SAO PAULO (AP) - Jussara de Jesus never thought that her family would live in a shack.
But work as a hairdresser dried for up after the novel coronavirus hit Brazilian metropolis Sao Paulo. She couldn’t afford $150 a month in rent for the small house where she and her three children lived. Three months ago, they were evicted.
They moved to Jardim Julieta, one of Brazil’s newest favelas, or shantytowns. With more than 800 shacks of wood and plastic sheeting, there are already several thousand people living in what used to be a parking lot for trucks in one of the poorest areas of the city.
“We didn’t even have the means to build the shack. We came with some plastic sheets,” de Jesus said.
The growing number of evictions driven by Brazil’s COVID-19 pandemic is worsening an already serious housing problem in the country. Before the pandemic, local authorities counted more than 200,000 families waiting for adequate housing in Sao Paulo, a city of 12 million.
The human rights and research group LabCidade estimates more than 2,000 families have lost their homes in Sao Paulo state since March, with another 1,000 facing the same risk in upcoming weeks. It is a high figure for a state with 46 million residents, about the same population as Spain.
Raquel Rolnik, a former U.N. special investigator on adequate housing and a coordinator for LabCidade, says similar evictions have happened all over Brazil.
“We will see many more people on the streets soon,” Rolnik told The Associated Press on the phone. “There is no public policy to handle these cases.”
Since the first wave of 35 residents built shacks in Jardim Julieta in mid-March, another 765 families joined and 200 are in line. Most were evicted from their homes during the new coronavirus pandemic, at a time local authorities said they should stay home.
Judges, mayors and, realtors and landlords have often ignored pleads to suspend rent due to the virus, despite requests from prosecutors and human rights groups.
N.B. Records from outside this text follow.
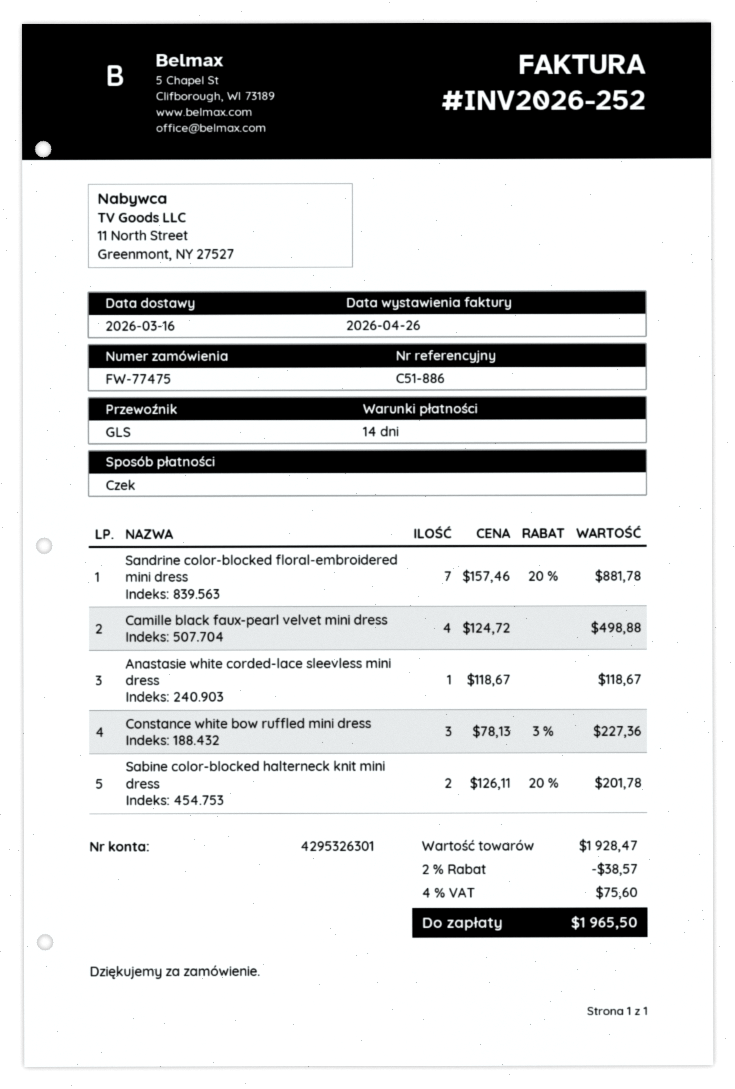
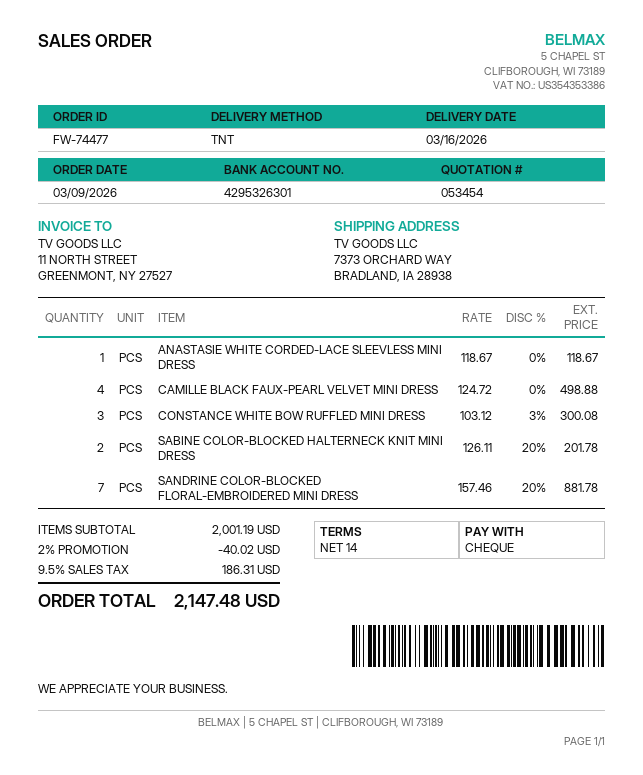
order number: FW-77475 -> FW-74477
shipping method: GLS -> TNT
Constance white bow ruffled mini dress: 3 x 78.13 - 3% = 227.36 -> 3 x 103.12 - 3% = 300.08
subtotal: 1928.47 -> 2001.19
discount: 2% = 38.57 -> 2% = 40.02
tax: 4% = 75.60 -> 9.5% = 186.31
total: 1965.50 -> 2147.48

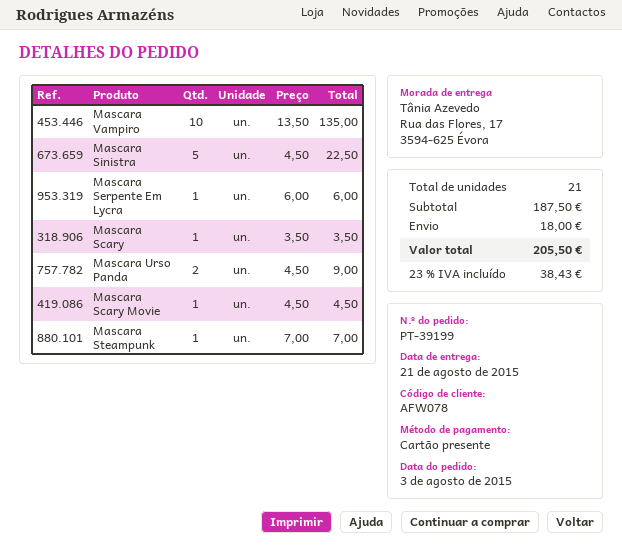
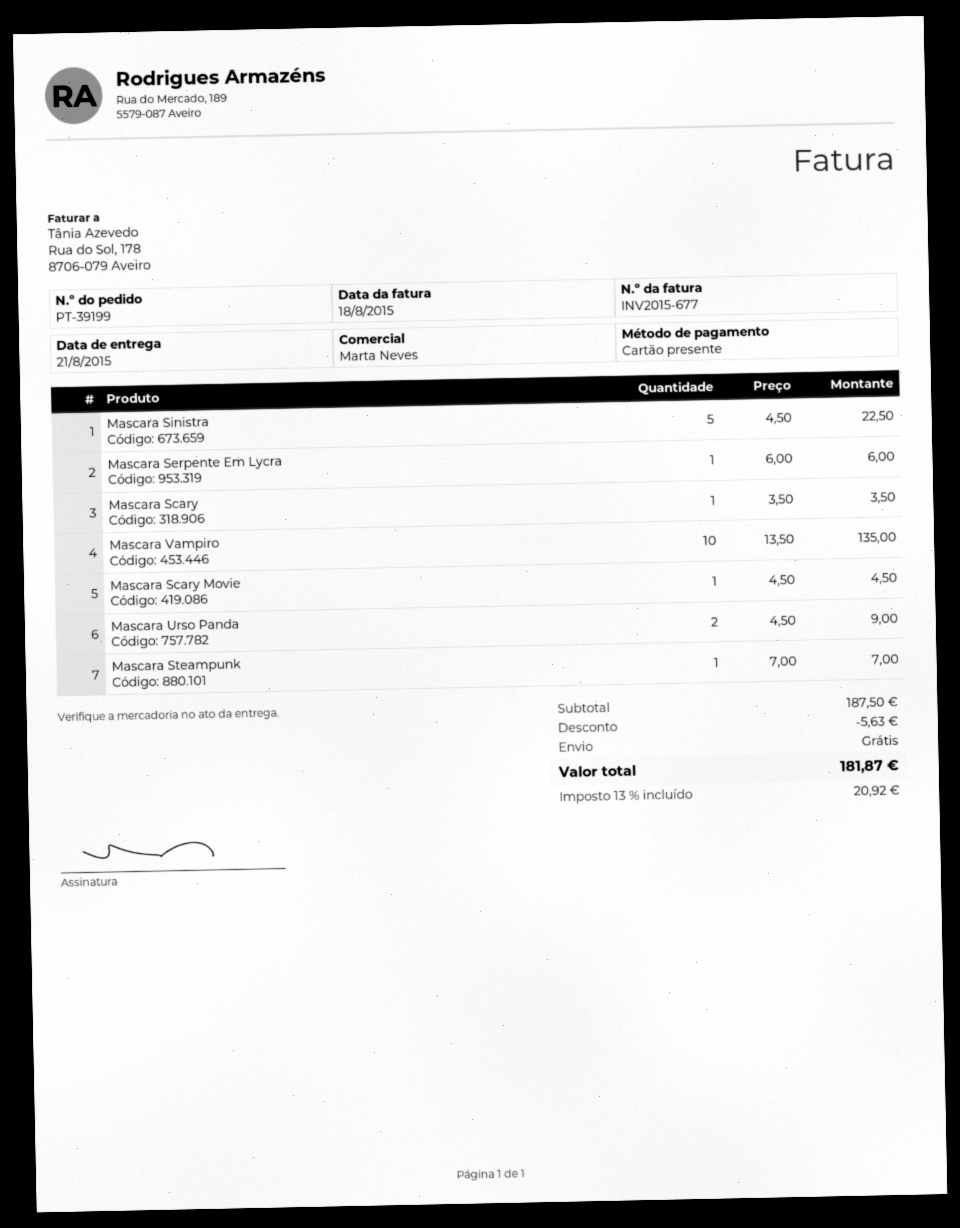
discount: none -> 5.63
shipping: 18.00 -> 0.00
tax: 23% = 38.43 -> 13% = 20.92
total: 205.50 -> 181.87

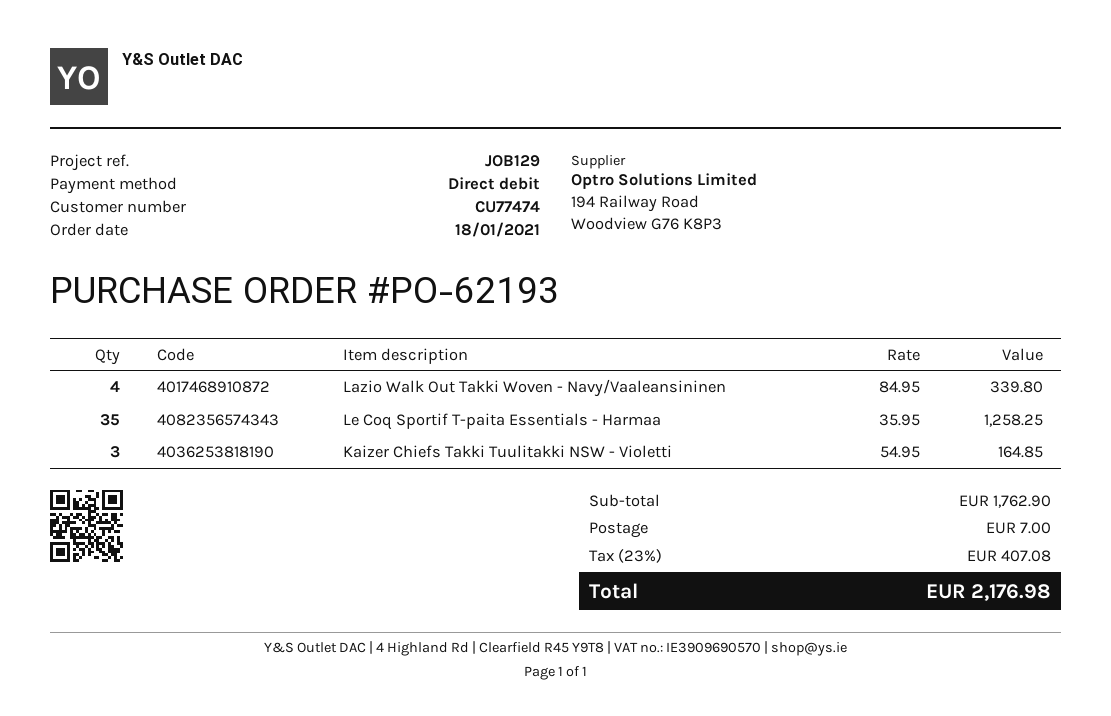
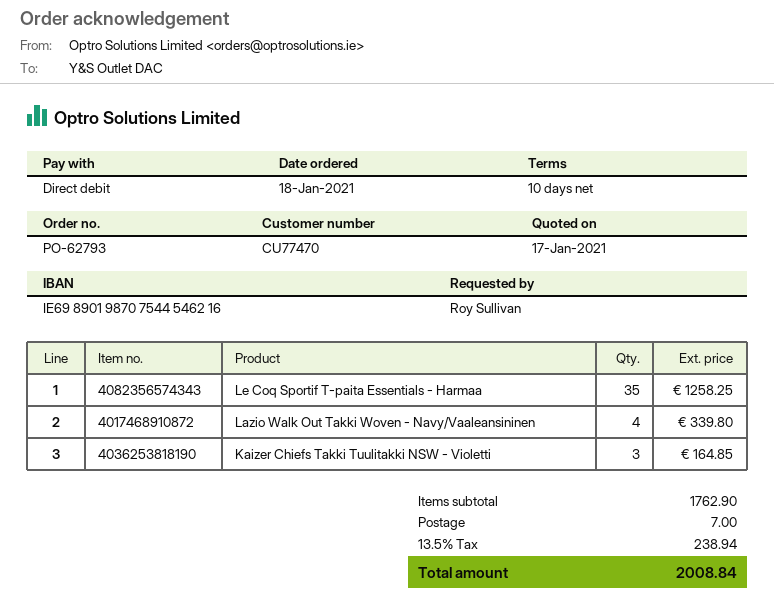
order number: PO-62193 -> PO-62793
customer number: CU77474 -> CU77470
tax: 23% = 407.08 -> 13.5% = 238.94
total: 2176.98 -> 2008.84

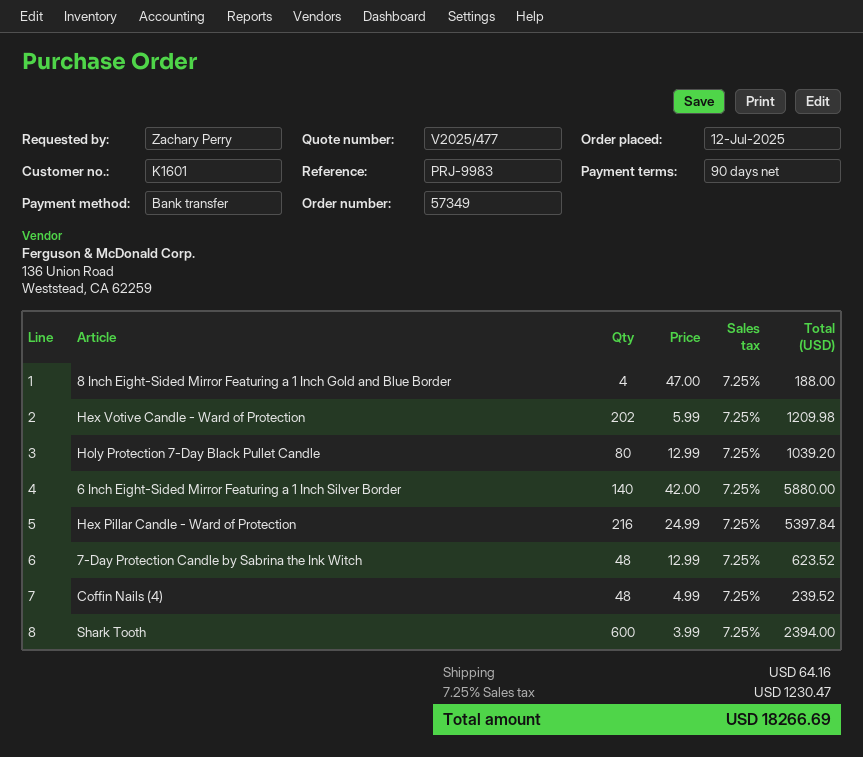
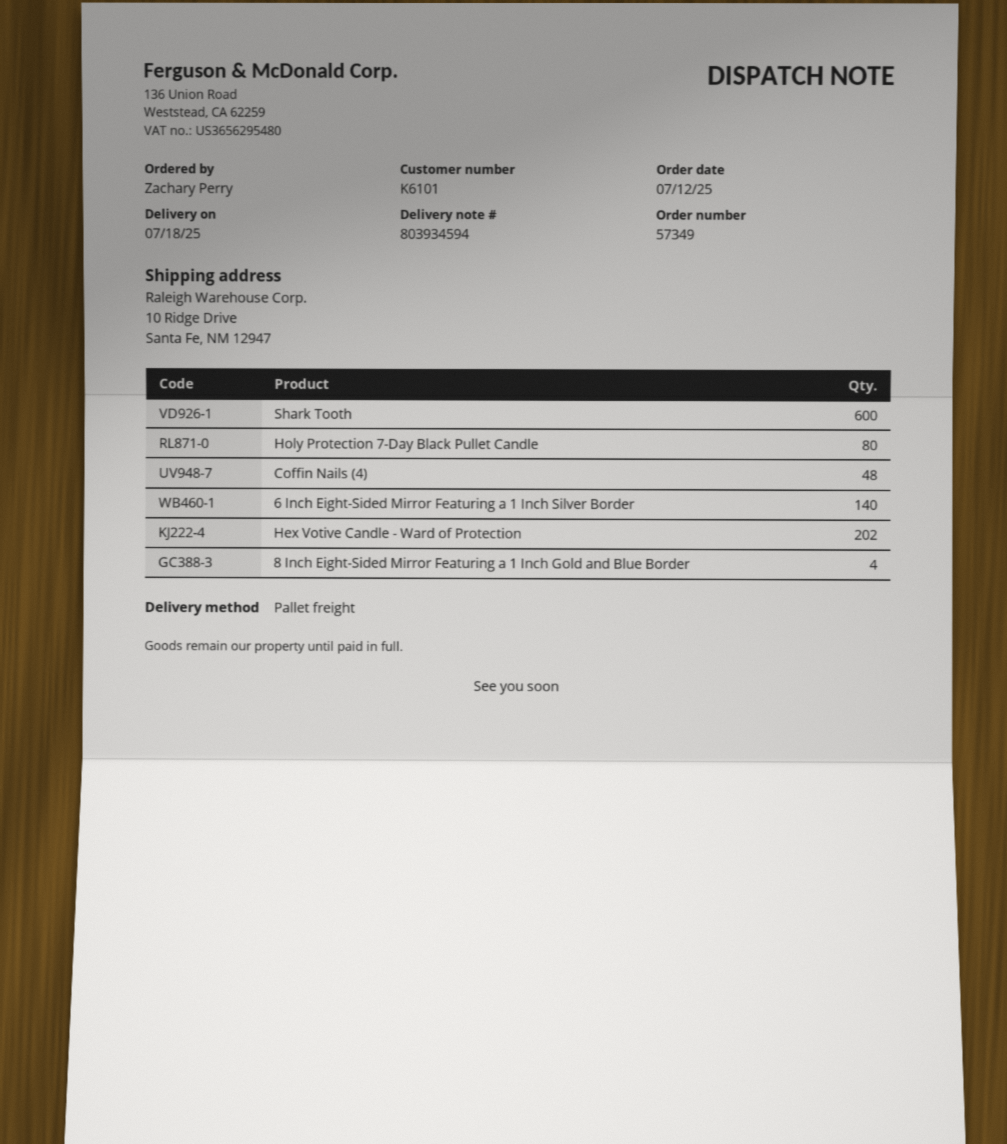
customer number: K1601 -> K6101
Hex Pillar Candle - Ward of Protection: 216 -> none
7-Day Protection Candle by Sabrina the Ink Witch: 48 -> none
Congress passed a bill to address the issue in June, but it was vetoed by President Jair Bolsonaro. Not even moving into a favela assures residents will have shelter for now, since police can still force them out.
Sao Paulo state is the epicenter of pandemic in Brazil, with more than 20,000 fatalities of the country’s 82,000.
Karina Valdo, 38, was cleaning hospitals before she got pregnant with her third son, now eight months old. She and her husband depended on day labor to survive, but still managed to pay their $120 rent. When the virus struck she sold many of her household appliances to keep her one-bedroom house. But that was not enough to convince her landlord to suspend her payments.
“If you don’t pay, you go to the streets,” she said.
De Jesus, Valdo and their neighbors, who often share meals without any regard for social distancing, are constantly worried about the police. Officers have recently told them they must leave by Aug. 8. Prosecutors and activists are trying to block that move in court.
Many residents of Jardim Julieta were evicted from another favela that was dismantled by police on June 16 after a judge’s decision to return the land to its owner. Sao Paulo city hall said it offered shelter to the hundreds of affected families on the east edge of the city.
Nearly 30,000 families get an $80 subsidy from the city Sao Paulo for rent, but experts consider that amount too small. Brazil’s far-right administration has cut federal investment in housing programs.
Francisco Comaru, an urban planning professor at university UFABC, said the city of São Bernardo do Campo, outside Sao Paulo, has been one of the most aggressive with evictions. Dozens have been made through administrative decisions, with no judiciary intervention.
“Authorities are doing exactly the opposite of what they should be doing now,” Comaru added. “It is as if they didn’t understand what we are going through.”
Valdo said she is hoping for a judge’s decision to stop the evictions from Jardim Julieta. She said she is more afraid of being thrown out again with her three children than contracting coronavirus.
“For the government, people like us are just dust,”’ she said. “We don’t exist.”